Season Six

Review by Michael Jacobson

Stars:  Patrick Stewart, Jonathan Frakes, LeVar Burton, , Michael Dorn, Marina Sirtis, Brett Spiner, Gates McFadden
Directors:  Various
Audio:  Dolby Digital 5.1, Dolby Stereo
Video:  Standard 1.33:1
Studio:  Paramount
Features:  Five Featurettes, Two Bonus Trailers
Length:  1177 Minutes
Release Date:  December 3, 2002

“Do you remember the first time you and I met?”

“Of course.”

“Don't be so sure…”

Shows ****

Some fans consider year six to be the apex of Star Trek:  The Next Generation.  It's hard to argue against that.  From the death of the show's creator the year before, the series marched forward with a seemingly more intent exploration of the nature of life and time, and added considerable more drama to the science and the fiction.

No episode epitomizes this better than the stunning two part “Chain of Command”.  In it, Captain Jean-Luc Picard (Stewart) temporarily relinquishes command of the Enterprise to lead an important covert operation into Cardassian territory, only to find it a waiting trap, leaving him helpless and at the whim of a cruel torturer.  This may be the harshest territory that Star Trek ever boldly ventured into, yet for all its disparity, there is a sense of the unflinching spirit of humanity, personified by one of Patrick Stewart's most astonishing performances in the series.

The nature of life is contemplated over and over again as the year progresses, whether it is the question of what makes a being alive when Data (Spiner) discovers a possible new artificial being in “Quality of Life”, or the way our choices weave indelibly into the fabric of our being as Captain Picard is awarded a chance to avoid a life-altering mistake in “Tapestry”, or asking if there is still dignity in growing old, as James Doohan makes a welcome guest appearance as Scottie in “Relics”.

Every aspect of humanity is explored, from faith, as Lt. Worf (Dorn) questions those who would manipulate Klingon mythology in “Rightful Heir”, to fear, as engineer Reginald Barclay (Dwight Schultz) faces his terrors and makes an amazing discovery in “Realm of Fear”, to the nature of childhood in one of my personal favorites, the amusing “Rascals”.  In it, Captain Picard, his friend Guinan (Whoopi Goldberg) and two of his officers inadvertently become reduced to children in a transporter malfunction, and ironically, the key to preventing a catastrophe at the same time!

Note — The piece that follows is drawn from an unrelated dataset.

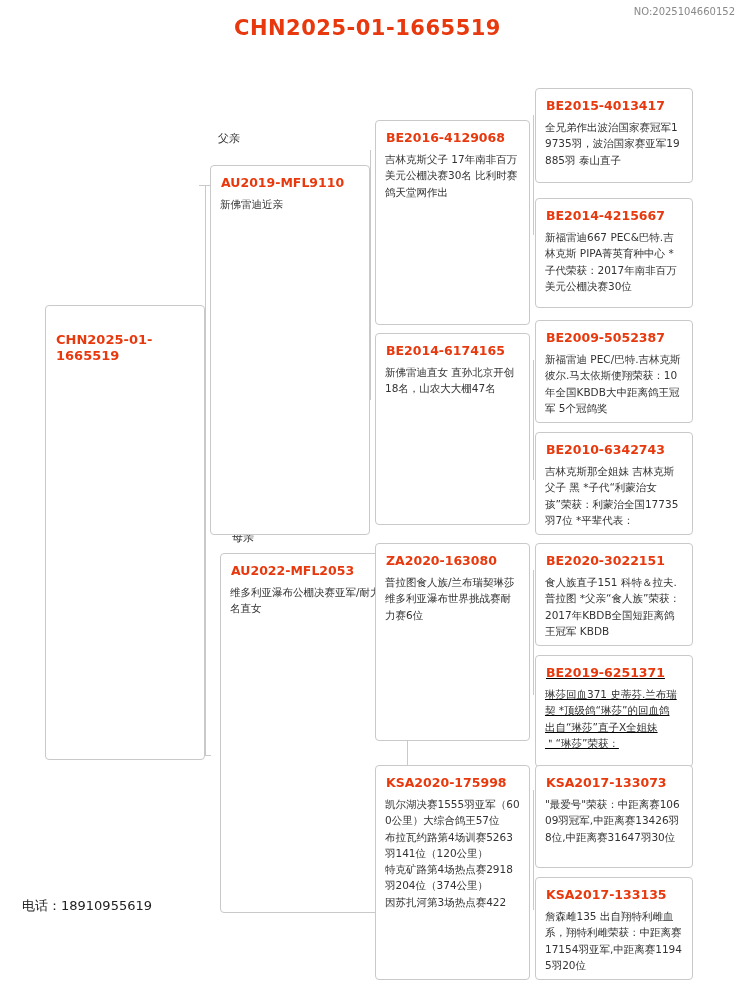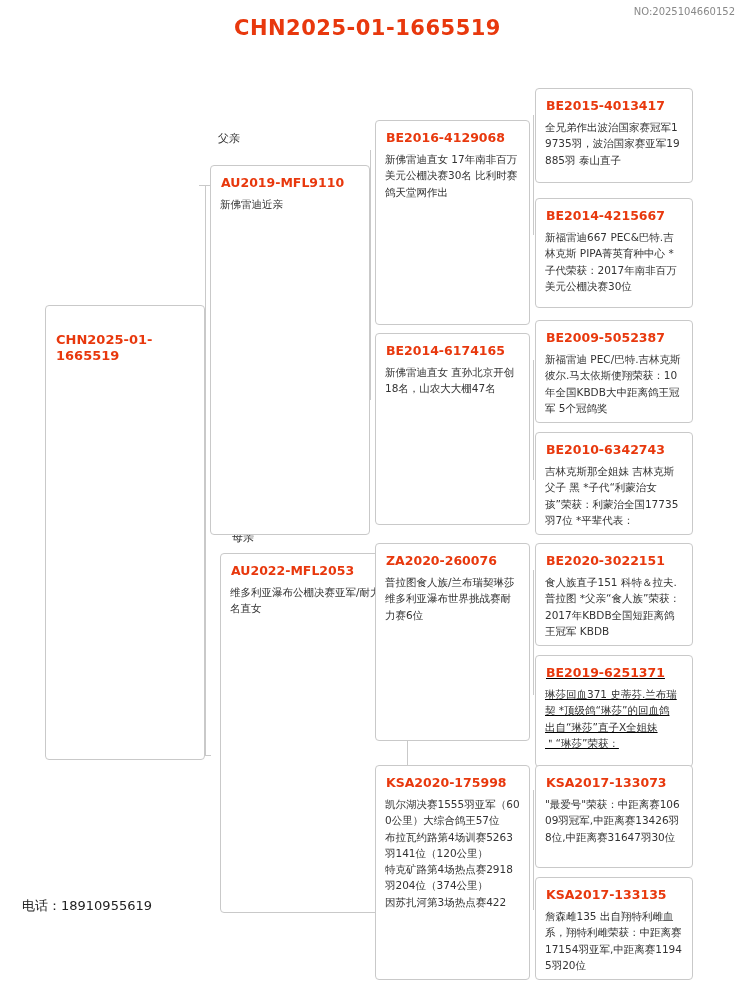"新佛雷迪直女 17年南非百万美元公棚决赛30名 比利时赛鸽天堂网作出" div.desc { text: 新佛雷迪直女 -> 吉林克斯父子 }
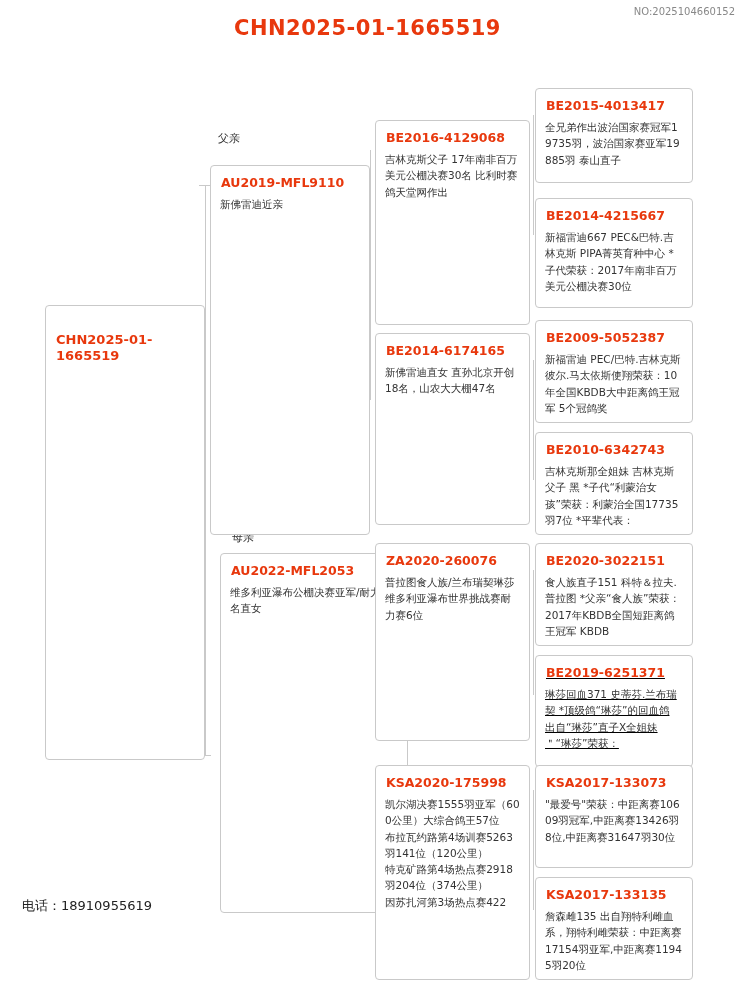"ZA2020-260076" div.ring { text: ZA2020-260076 -> ZA2020-163080 }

Other members of the crew get their moment in the spotlight as well.  Dr. Beverly Crusher (McFadden) makes a surprising announcement at the beginning of “Suspicions” before telling the tale of how it came to be.  Lt. Geordi LaForge (Burton) finds himself trying to prove the innocence of a suspicious but attractive officer in “Aquiel”.  Counselor Deanna Troi (Sirtis) becomes an unwilling but necessary pawn in the Romulan underground effort to reunite with Vulcan in “Face of the Enemy”.  And for the year's most unforgettable performance apart from Stewart, you have to see the undoing of Commander William Riker (Frakes) in “Frame of Mind”…an episode that pushes the question of real and unreal into the realm of sane and insane.

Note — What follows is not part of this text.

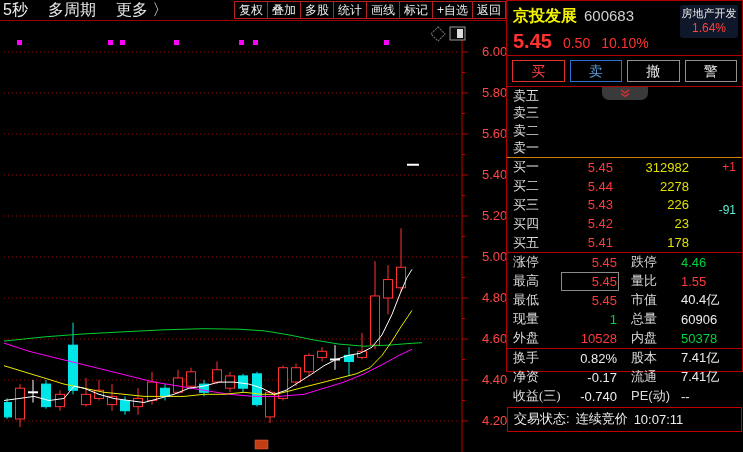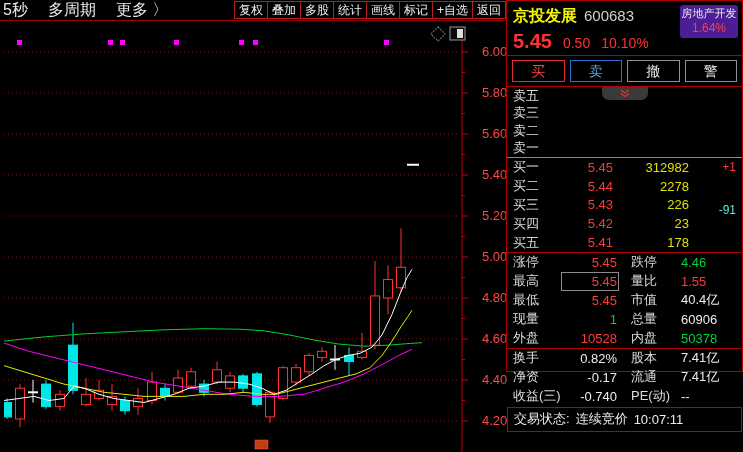"房地产开发" .sector-badge { background: #4c1d95 -> #0f172a }
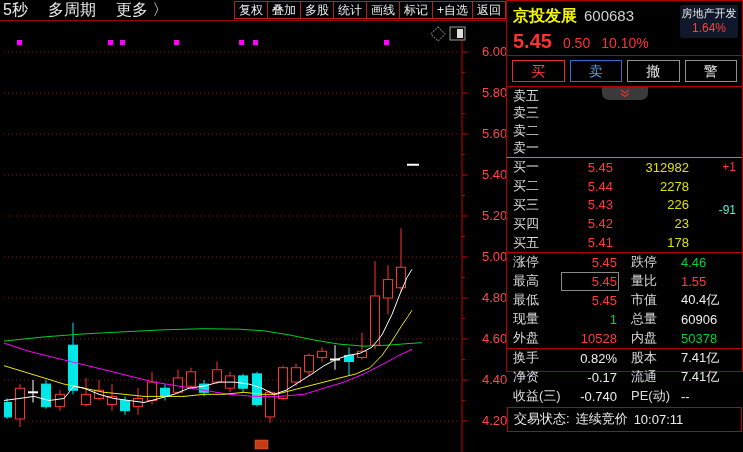"涨停" .sl { font-family: none -> Liberation Serif, serif }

Season Six is a remarkable year from start to finish, with scarcely a weak episode amongst the 26, though not all of them are as heavy handed as I've made them sound.  One fan favorite involves a holodeck malfunction that leads Worf into the Old West to battle “A Fistful of Datas”.  The popular nemesis Q (John De Lancie) makes two appearances in the year, from the holder of Picard's destiny in “Tapestry” to the potential guardian of a new similar life form in “True Q”.  “Ship in a Bottle” returns the self-aware holodeck character of Moriarty to battle wits with Picard in an ingeniously unfolding episode.  And another favorite of mine, “Starship Mine”, has Picard alone on the Enterprise battling an invading team of would-be terrorists Die Hard style…great fun!  

The season also marked LeVar Burton's first turn in the director's chair, and he offers a solid entry to the series in “Second Chances”, in which the Enterprise discovers another Will Riker…how and why, I'll leave for you to discover.  The series ends with another famed cliffhanger, “Descent”, in which a strangely behaving but still deadly Borg leaves the Captain and crew, especially Data, in a serious bind.  It would be the last of the series' season ending cliffhangers, as the following year would be the final run of The Next Generation's crew on television.

Is Season Six the best year?  Very possibly…for me, it was always a toss up between the sixth and seventh years.  I look forward to reviewing the last year with a fresh take, and maybe deciding once and for all.

Video ***

Though still quite good, the latter seasons of Next Generation don't seem to come across as well as earlier years…perhaps the shows from the late 80s received more attention in terms of restoration and presentation.  Though Season Six offers good coloring and generally sharp imagery in both light and dark settings, there is a bit more texture noticeable in terms of light dustings of grain and other artifacts here and there…nothing distracting, but sometimes noticeable, as when certain scenes fade to black.  It's certainly nothing to turn Trekkies away, but worth noting.

Audio ***

The 5.1 mixes continue to be welcome and pleasing, with the .1 channel keeping the machinery of the ship and outer space humming along, and occasional tasteful discreet uses of the rear stage for episodes with more action and battle sequences.  High marks.

Features ***

As before, the features are all on the seventh disc, and they begin with a “Mission Overview” of the year.  Some fresh cast and crew interviews shed light on what made Season Six so special, with close looks at some of the year's individual offerings.  “Bold New Directions” highlights two cast members turned director, as Patrick Stewart and LeVar Burton discuss the making of the episodes “A Fistful of Datas” and “Second Chances” respectively.  A “Crew Profile” examines the evolution of Data as a character, along with the man who brought him to life, Brent Spiner.  Finally, two production featurettes detail the writing, visual effects, and inspirations that went into the sixth season.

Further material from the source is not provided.